Nr. 209 BRIEF VAN DE MINISTER VAN ECONOMISCHE ZAKEN

Aan de Voorzitter van de Tweede Kamer der Staten-Generaal

Den Haag, 30 september 2016

Op 27 maart 2015 werden delen van Noord-Holland en Flevoland getroffen door een grote stroomstoring die zijn oorsprong had op station Diemen van TenneT, de netbeheerder van het landelijke hoogspanningsnet. Ik heb uw Kamer eerder geïnformeerd over deze stroomstoring (Kamerstuk 29 023, nrs. 183, 185 en 200).

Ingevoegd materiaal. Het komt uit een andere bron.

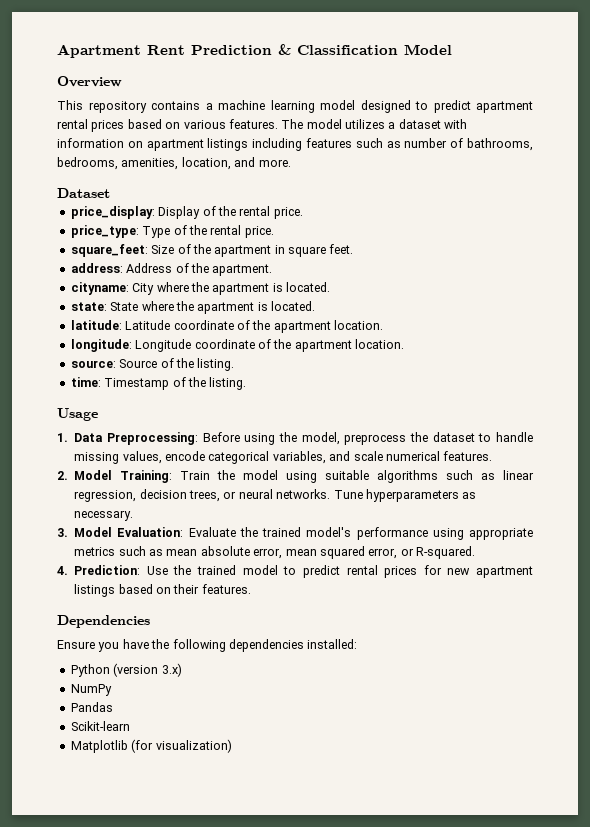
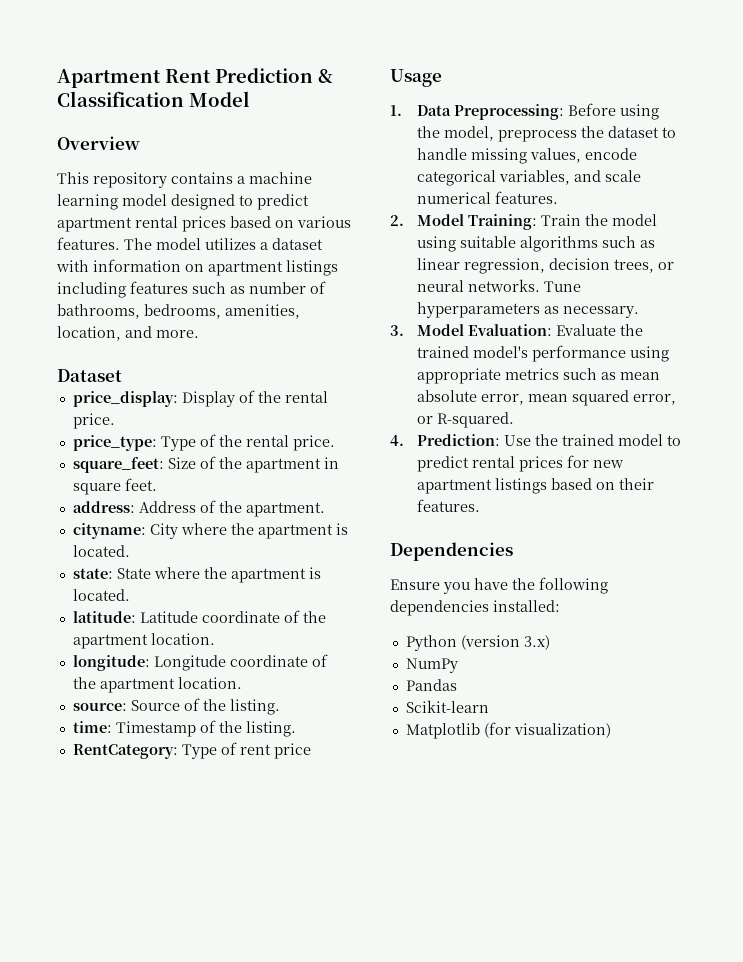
+ RentCategory: Type of rent price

In de laatste van deze brieven heb ik aangekondigd uw Kamer te informeren wanneer de onderzoeken naar de storing zouden zijn afgerond en het gevolg dat hieraan gegeven wordt duidelijk zou zijn. De Minister van Veiligheid en Justitie heeft uw Kamer op 1 juli 2016 over diverse afgeronde onderzoeken geïnformeerd (Kamerstuk 29 023, nr. 207). De Autoriteit Consument en Markt (ACM) heeft mij op 13 september 2016 op de hoogte gesteld van haar onderzoek naar de stroomstoring (zie bijlage)1.

Een belangrijk onderdeel van het onderzoek van de ACM betrof betrokkenheid bij het zogenaamde root cause analysis-onderzoek dat onderzoeksbureau DNV GL in opdracht van TenneT heeft uitgevoerd. De ACM was betrokken bij het formuleren van de onderzoeksopdracht en heeft toegezien op het bereiken van voldoende verdieping en opheldering. Met deze root cause analysis konden de oorzaken van de storing gereconstrueerd worden. Op basis van de bevindingen heeft onderzoeksbureau DNV GL aanbevelingen gedaan over hoe de kans op stroomstoringen in de toekomst te verkleinen. Deze aanbevelingen vormden de basis voor een plan van aanpak met verbeteracties dat TenneT heeft opgesteld. De ACM heeft dit plan van aanpak beoordeeld en heeft geconcludeerd dat de verbeteracties een passend gevolg geven aan het rapport. De ACM zal toezicht houden op de uitvoering van de verbeterpunten en het behalen van de beoogde effecten.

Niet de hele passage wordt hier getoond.